◆ **Aim of the task**: Look through the material below. Return exactly the lines from the one with "[508,178,736,242] 131.19 USD" through the one with "none -> [57,362,797,628]", both included.

*-*-*

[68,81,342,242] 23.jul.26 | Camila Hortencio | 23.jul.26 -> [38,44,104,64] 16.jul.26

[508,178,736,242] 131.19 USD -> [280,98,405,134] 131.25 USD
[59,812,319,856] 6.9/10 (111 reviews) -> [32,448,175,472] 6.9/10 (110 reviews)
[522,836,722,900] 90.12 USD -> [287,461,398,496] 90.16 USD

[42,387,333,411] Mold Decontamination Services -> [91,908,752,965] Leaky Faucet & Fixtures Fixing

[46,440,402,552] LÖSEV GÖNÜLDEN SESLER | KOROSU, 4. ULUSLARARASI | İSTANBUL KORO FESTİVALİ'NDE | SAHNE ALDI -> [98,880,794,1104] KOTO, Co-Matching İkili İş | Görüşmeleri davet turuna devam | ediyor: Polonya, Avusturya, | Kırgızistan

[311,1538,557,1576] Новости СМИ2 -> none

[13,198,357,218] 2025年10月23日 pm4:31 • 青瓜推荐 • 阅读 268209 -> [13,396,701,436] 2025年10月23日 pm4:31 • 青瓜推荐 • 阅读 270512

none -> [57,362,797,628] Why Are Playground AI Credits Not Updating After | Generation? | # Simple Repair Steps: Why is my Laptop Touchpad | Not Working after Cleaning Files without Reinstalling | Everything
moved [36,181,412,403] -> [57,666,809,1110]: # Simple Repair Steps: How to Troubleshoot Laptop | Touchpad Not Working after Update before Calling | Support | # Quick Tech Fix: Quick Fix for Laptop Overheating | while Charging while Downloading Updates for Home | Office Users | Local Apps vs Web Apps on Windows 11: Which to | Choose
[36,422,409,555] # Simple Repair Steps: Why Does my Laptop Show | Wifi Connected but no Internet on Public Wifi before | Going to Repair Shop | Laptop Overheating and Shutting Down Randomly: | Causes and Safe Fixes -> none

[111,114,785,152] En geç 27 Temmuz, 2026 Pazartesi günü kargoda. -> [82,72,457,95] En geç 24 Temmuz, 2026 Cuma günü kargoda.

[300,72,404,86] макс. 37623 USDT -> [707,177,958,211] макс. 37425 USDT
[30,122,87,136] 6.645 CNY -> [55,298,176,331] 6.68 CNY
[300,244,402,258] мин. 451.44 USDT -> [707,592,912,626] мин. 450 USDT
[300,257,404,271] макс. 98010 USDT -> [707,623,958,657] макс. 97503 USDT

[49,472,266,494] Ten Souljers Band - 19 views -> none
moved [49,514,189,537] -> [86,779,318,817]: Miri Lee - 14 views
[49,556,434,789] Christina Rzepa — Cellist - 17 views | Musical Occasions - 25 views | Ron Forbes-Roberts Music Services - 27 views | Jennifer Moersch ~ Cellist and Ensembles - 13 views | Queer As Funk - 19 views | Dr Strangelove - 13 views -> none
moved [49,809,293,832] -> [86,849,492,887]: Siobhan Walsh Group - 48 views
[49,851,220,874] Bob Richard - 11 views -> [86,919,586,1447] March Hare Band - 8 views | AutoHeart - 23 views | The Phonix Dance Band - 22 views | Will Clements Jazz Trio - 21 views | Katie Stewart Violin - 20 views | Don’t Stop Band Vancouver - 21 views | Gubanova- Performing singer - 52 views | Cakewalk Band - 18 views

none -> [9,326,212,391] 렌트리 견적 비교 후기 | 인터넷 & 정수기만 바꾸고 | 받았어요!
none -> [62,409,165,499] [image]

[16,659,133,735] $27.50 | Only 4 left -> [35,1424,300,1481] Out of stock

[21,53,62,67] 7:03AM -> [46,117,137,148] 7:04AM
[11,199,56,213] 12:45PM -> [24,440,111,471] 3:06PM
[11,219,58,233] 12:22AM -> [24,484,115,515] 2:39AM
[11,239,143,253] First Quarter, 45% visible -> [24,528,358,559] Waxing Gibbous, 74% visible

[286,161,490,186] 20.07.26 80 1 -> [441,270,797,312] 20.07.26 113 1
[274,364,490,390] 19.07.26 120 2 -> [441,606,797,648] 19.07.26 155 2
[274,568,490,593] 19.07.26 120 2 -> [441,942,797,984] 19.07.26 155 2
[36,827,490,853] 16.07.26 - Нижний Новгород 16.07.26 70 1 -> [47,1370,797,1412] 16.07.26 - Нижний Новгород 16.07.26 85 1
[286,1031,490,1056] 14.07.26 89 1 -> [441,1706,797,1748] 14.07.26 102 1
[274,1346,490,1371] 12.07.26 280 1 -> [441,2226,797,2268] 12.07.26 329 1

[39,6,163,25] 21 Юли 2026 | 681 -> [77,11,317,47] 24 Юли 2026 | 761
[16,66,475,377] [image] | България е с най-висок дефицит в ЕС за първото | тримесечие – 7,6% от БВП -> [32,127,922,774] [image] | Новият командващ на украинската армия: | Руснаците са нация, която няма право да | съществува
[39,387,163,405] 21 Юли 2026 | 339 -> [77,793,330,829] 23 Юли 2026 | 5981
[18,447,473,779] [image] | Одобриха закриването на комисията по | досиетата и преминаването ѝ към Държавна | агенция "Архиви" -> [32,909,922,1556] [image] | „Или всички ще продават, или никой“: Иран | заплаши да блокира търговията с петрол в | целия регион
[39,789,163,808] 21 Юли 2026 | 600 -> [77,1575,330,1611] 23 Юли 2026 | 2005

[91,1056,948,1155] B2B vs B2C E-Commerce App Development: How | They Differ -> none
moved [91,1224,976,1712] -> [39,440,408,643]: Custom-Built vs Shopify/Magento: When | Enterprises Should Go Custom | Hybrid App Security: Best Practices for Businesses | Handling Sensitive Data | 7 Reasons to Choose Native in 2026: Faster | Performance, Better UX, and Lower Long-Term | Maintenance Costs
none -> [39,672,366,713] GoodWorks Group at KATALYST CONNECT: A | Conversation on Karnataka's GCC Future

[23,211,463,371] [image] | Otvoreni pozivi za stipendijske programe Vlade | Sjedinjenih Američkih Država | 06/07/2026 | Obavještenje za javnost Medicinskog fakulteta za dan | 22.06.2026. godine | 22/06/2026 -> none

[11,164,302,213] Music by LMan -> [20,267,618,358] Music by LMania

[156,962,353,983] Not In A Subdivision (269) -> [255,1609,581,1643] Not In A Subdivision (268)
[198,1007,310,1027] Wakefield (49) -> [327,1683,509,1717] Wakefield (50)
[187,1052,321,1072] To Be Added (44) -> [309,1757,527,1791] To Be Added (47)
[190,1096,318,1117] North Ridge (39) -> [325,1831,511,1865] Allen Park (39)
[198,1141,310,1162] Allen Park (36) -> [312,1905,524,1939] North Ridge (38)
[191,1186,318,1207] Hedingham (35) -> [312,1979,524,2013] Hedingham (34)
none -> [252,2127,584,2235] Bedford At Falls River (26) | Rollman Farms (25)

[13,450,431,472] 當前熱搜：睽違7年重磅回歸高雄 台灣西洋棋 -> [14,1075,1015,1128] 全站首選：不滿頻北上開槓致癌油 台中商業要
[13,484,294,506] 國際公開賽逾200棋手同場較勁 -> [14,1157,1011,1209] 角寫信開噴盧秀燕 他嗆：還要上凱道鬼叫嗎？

*-*-*

◆ **Written solution**:
[508,178,736,242] 131.19 USD -> [280,98,405,134] 131.25 USD
[59,812,319,856] 6.9/10 (111 reviews) -> [32,448,175,472] 6.9/10 (110 reviews)
[522,836,722,900] 90.12 USD -> [287,461,398,496] 90.16 USD

[42,387,333,411] Mold Decontamination Services -> [91,908,752,965] Leaky Faucet & Fixtures Fixing

[46,440,402,552] LÖSEV GÖNÜLDEN SESLER | KOROSU, 4. ULUSLARARASI | İSTANBUL KORO FESTİVALİ'NDE | SAHNE ALDI -> [98,880,794,1104] KOTO, Co-Matching İkili İş | Görüşmeleri davet turuna devam | ediyor: Polonya, Avusturya, | Kırgızistan

[311,1538,557,1576] Новости СМИ2 -> none

[13,198,357,218] 2025年10月23日 pm4:31 • 青瓜推荐 • 阅读 268209 -> [13,396,701,436] 2025年10月23日 pm4:31 • 青瓜推荐 • 阅读 270512

none -> [57,362,797,628] Why Are Playground AI Credits Not Updating After | Generation? | # Simple Repair Steps: Why is my Laptop Touchpad | Not Working after Cleaning Files without Reinstalling | Everything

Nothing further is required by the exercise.